Finalmente, adicione 40 microlitros de mistura mestre negativa Exo e coloque o tubo em um termociclador para executar o programa conforme descrito no manuscrito do texto. Células individuais reutilizáveis K562 foram geradas usando este protocolo. Células isoladas foram incluídas na camada externa do cordão de poliacrilamida e visualizadas usando um corante intercalador para coloração de DNA.
Produtos de DNA antes e depois da digestão BciVI são mostrados aqui. A digestão da enzima de restrição gerou os esperados 19 a 20, 31 a 32, 49 e mais de 49 fragmentos de pares de bases. Além disso, a biblioteca de DNA construída foi analisada por eletroforese capilar para os produtos desejados.

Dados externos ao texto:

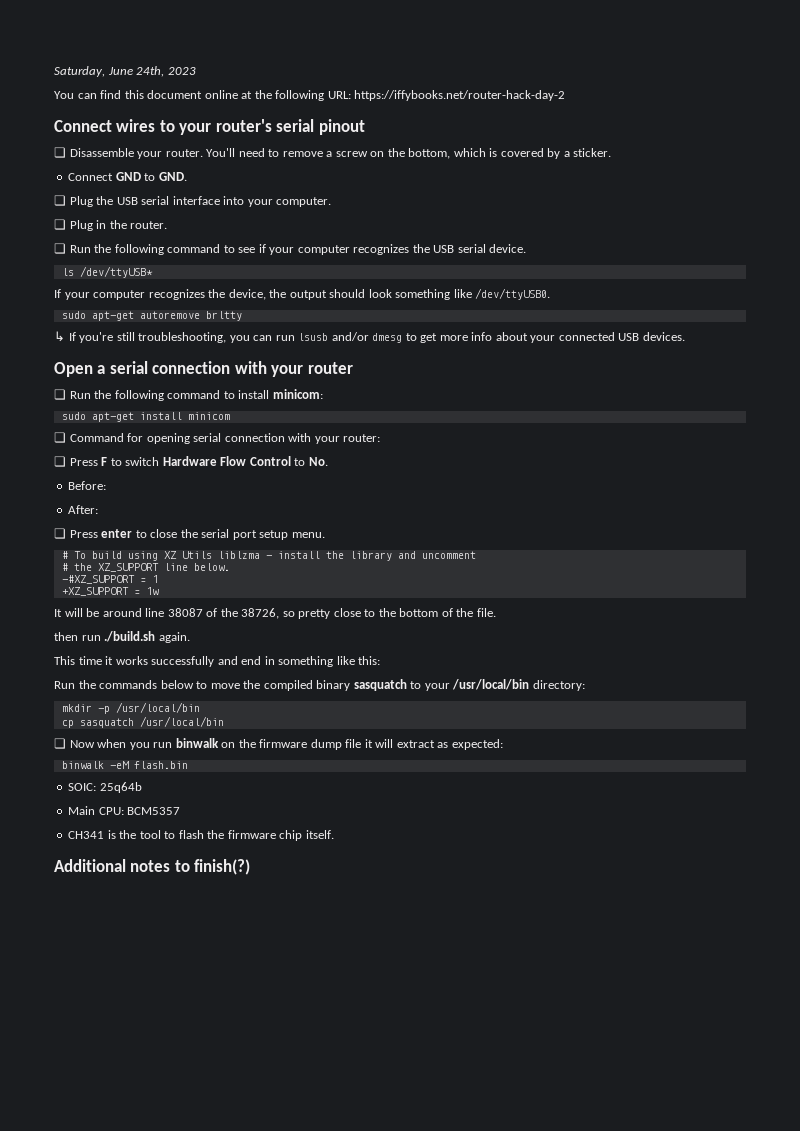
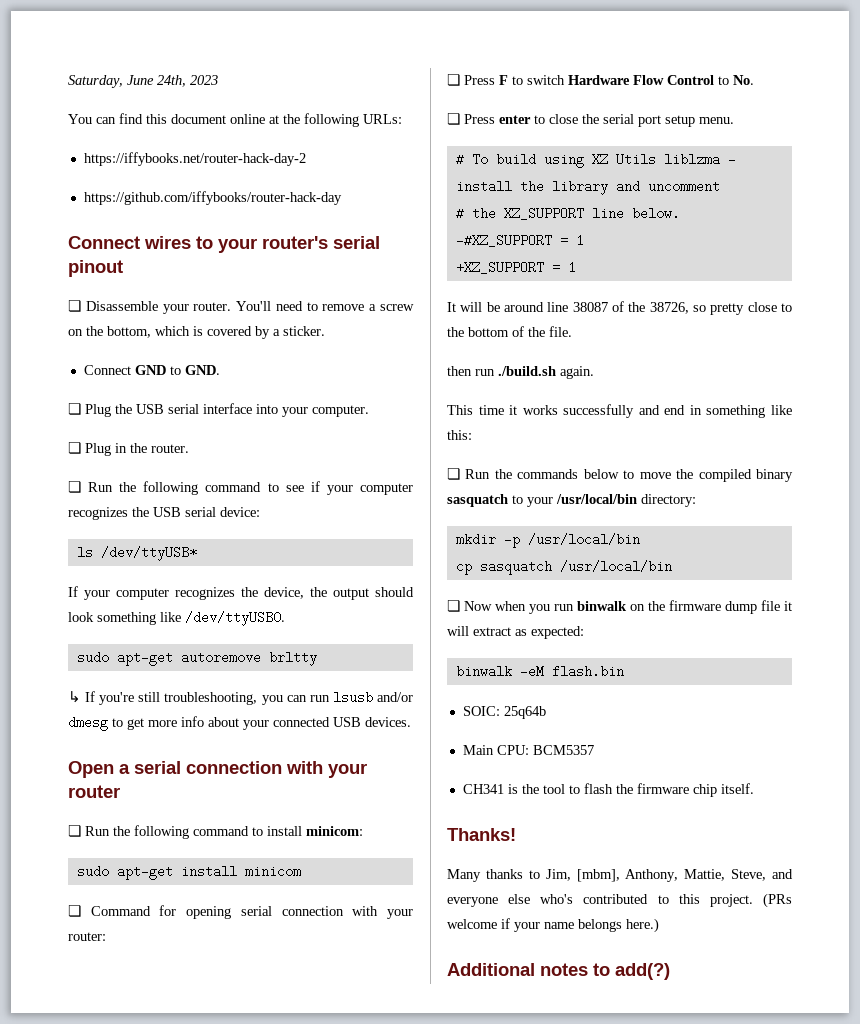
- You can find this document online at the following URL: https://iffybooks.net/router-hack-day-2
+ You can find this document online at the following URLs:
+ https://iffybooks.net/router-hack-day-2
+ https://github.com/iffybooks/router-hack-day
- ❏ Run the following command to see if your computer recognizes the USB serial device.
+ ❏ Run the following command to see if your computer recognizes the USB serial device:
- Before:
- After:
- +XZ_SUPPORT = 1w
+ +XZ_SUPPORT = 1
- Run the commands below to move the compiled binary sasquatch to your /usr/local/bin directory:
+ ❏ Run the commands below to move the compiled binary sasquatch to your /usr/local/bin directory:
+ Thanks!
+ Many thanks to Jim, [mbm], Anthony, Mattie, Steve, and everyone else who's contributed to this project. (PRs welcome if your name belongs here.)
- Additional notes to finish(?)
+ Additional notes to add(?)

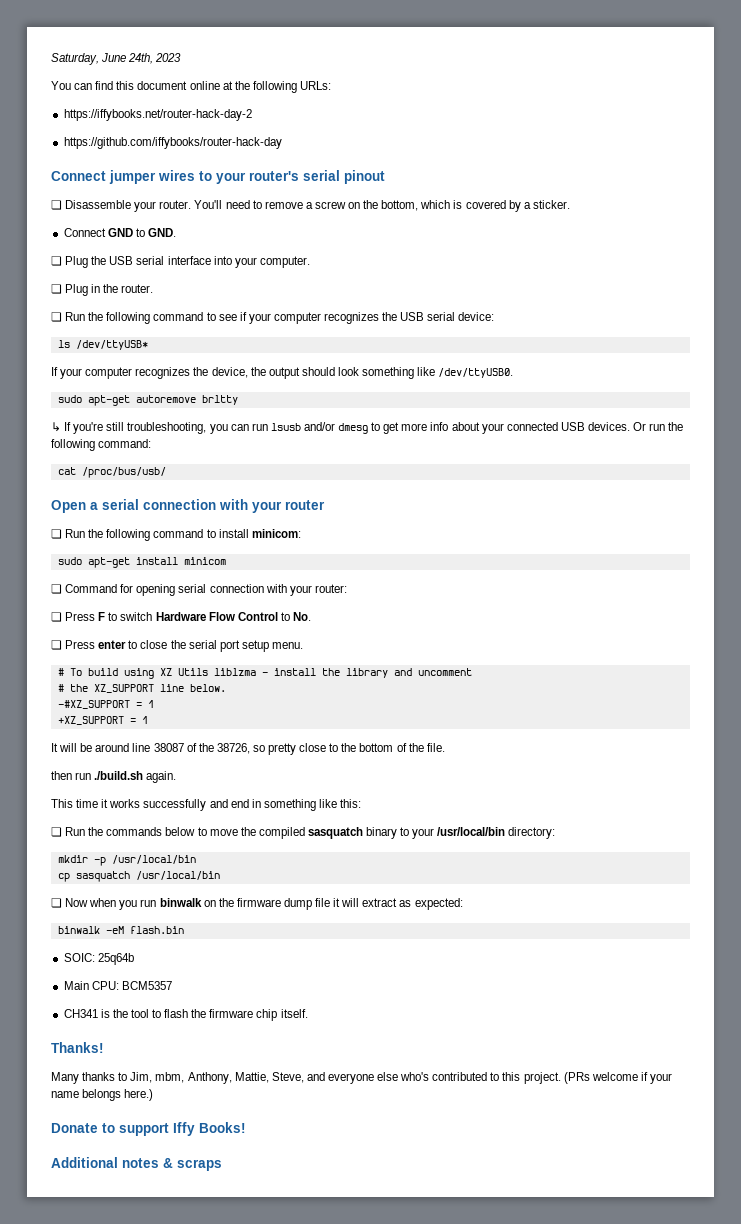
- Connect wires to your router's serial pinout
+ Connect jumper wires to your router's serial pinout
+ Or run the following command:
+ cat /proc/bus/usb/
- ❏ Run the commands below to move the compiled binary sasquatch to your /usr/local/bin directory:
+ ❏ Run the commands below to move the compiled sasquatch binary to your /usr/local/bin directory:
- Many thanks to Jim, [mbm], Anthony, Mattie, Steve, and everyone else who's contributed to this project.
+ Many thanks to Jim, mbm, Anthony, Mattie, Steve, and everyone else who's contributed to this project.
+ Donate to support Iffy Books!
- Additional notes to add(?)
+ Additional notes & scraps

Os resultados do sequenciamento indicaram que as leituras mapeadas únicas do anti-histona H3 lisina acetilada 27 e anti-histona H3 trimetilado lisina 27 foram significativamente mais numerosas do que da IgG controle. Os sinais de sequenciamento REpi foram avaliados comparando-se os dados de sequenciamento REpi com os dados de sequenciamento ChIP em massa. Em média, aproximadamente 91% dos sinais de lisina acetilada 27 da histona H3 do sequenciamento REpi se sobrepuseram aos picos de lisina acetilada 27 da histona H-3 no sequenciamento de ChIP em massa.
A precisão do sequenciamento de REpi para a marca de histona inativa, histona H3 lisina trimetilada 27 foi de 52%A sensibilidade do sequenciamento de REpi foi analisada para medir quantos picos de sequenciamento de ChIP em massa foram detectados por leituras reproduzidas de sequenciamento de REpi. A sensibilidade do sequenciamento REpi foi de 55,30% na histona H3 lisina acetilada 27 e de 50,94% na histona H3 lisina trimetilada 27. Certifique-se de usar reagentes sem DNS.
Além disso, todas as operações que envolvam os cabos de abertura do tubo ou os condutores de reagente devem ser realizadas em uma coifa limpa. Os produtos de DNA desse procedimento são sequenciados e, em seguida, mapeados ao genoma para revelar quais modificações de histonas estão presentes, em quais regiões do genoma em células únicas. Essa tecnologia possibilitou a análise de múltiplas marcas epigenéticas em uma mesma célula e abriu caminho para a análise multiômica em uma única célula.